CVE-2025-15561 is a vulnerability classified under CWE-269 (Improper Privilege Management) affecting NesterSoft Inc.'s WorkTime software, both on-premises and cloud versions up to 11.8.8. The vulnerability stems from the WorkTime monitoring daemon's update mechanism, which automatically executes an executable named WTWatch.exe located in the directory C:\ProgramData\wta\ClientExe. This directory is writable by the Everyone group, meaning any local user can place files there. By dropping a malicious WTWatch.exe into this directory, an attacker with local write access can cause the daemon to execute their code with NT Authority\SYSTEM privileges, effectively escalating their privileges to the highest level on the Windows system. The CVSS v3.1 score is 7.8 (high), reflecting the ease of exploitation (local access with low privileges, no user interaction), and the significant impact on confidentiality, integrity, and availability. The vulnerability does not require user interaction but does require local access and the ability to write to the specified directory. No patches or official fixes have been published yet, and no known exploits have been reported in the wild. This vulnerability is critical for environments where WorkTime is deployed and where local user accounts may be untrusted or shared. The issue highlights a failure in secure update and execution practices, specifically the lack of proper access control on directories used by privileged processes.

The impact of CVE-2025-15561 is severe for organizations using WorkTime software, as it allows an attacker with minimal local privileges to gain full SYSTEM-level control over affected Windows hosts.
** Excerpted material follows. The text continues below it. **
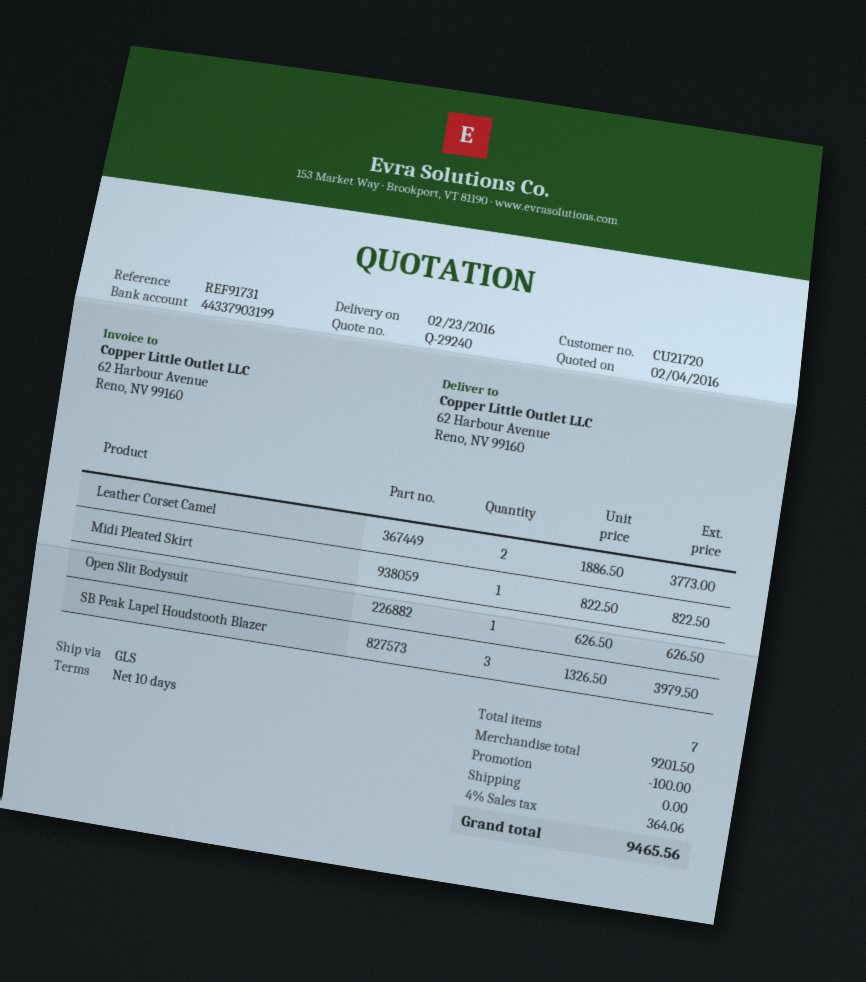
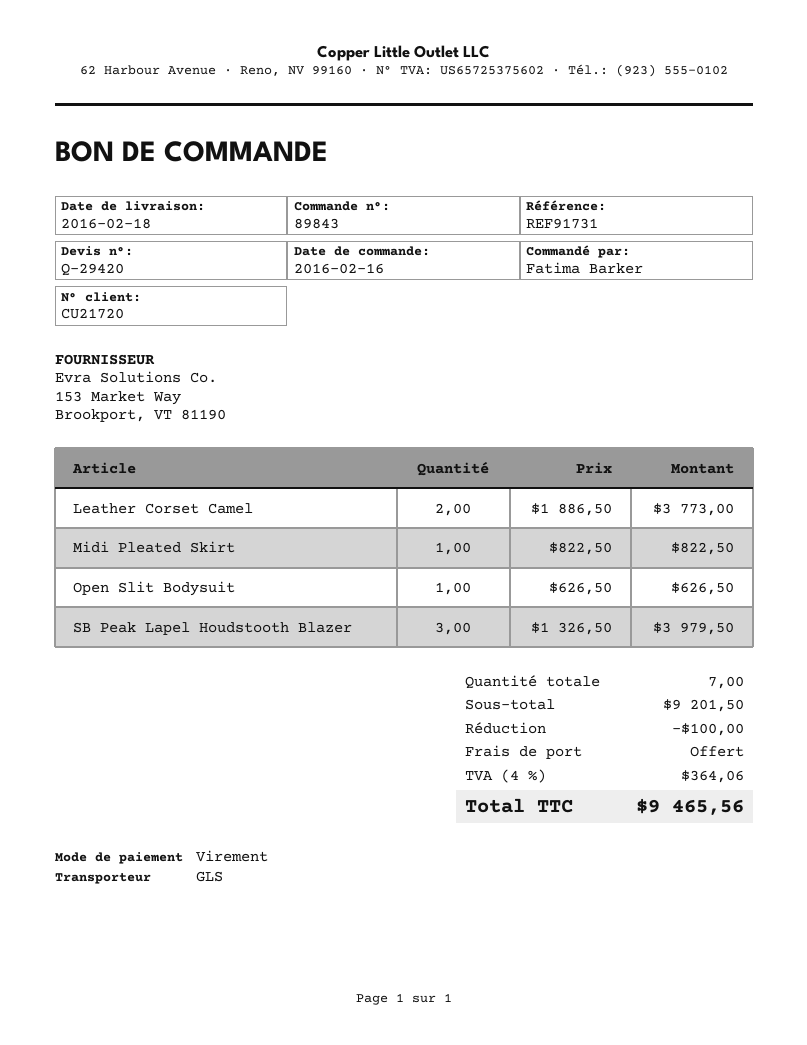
quote number: Q-29240 -> Q-29420
delivery date: 2016-02-23 -> 2016-02-18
This can lead to complete compromise of the system, including unauthorized access to sensitive data, installation of persistent malware, disabling security controls, and lateral movement within networks. Since WorkTime is used for employee monitoring and productivity tracking, attackers could also manipulate or erase logs and monitoring data, undermining organizational oversight. The vulnerability threatens confidentiality, integrity, and availability of systems and data. In environments with multiple users or where endpoint security is lax, this vulnerability could be exploited by insider threats or malware that gains limited local access. The lack of patches increases the risk window, and the writable directory by Everyone indicates poor default security posture. Organizations relying on WorkTime for compliance or operational monitoring may face regulatory and operational risks if exploited.

Until an official patch is released, organizations should immediately restrict write permissions on the C:\ProgramData\wta\ClientExe directory to trusted system accounts only, removing 'Everyone' write access. Implement strict file integrity monitoring on this directory to detect any unauthorized creation or modification of WTWatch.exe. Employ application whitelisting to prevent execution of unauthorized binaries by the WorkTime daemon. Limit local user privileges to the minimum necessary and audit local accounts for unnecessary write permissions. Consider isolating or sandboxing the WorkTime daemon process if possible. Monitor system and security logs for suspicious activity related to WTWatch.exe execution. Engage with NesterSoft Inc. for updates and apply patches promptly once available. Additionally, conduct internal awareness training to prevent insider misuse and review endpoint security policies to reduce risk of local privilege escalation.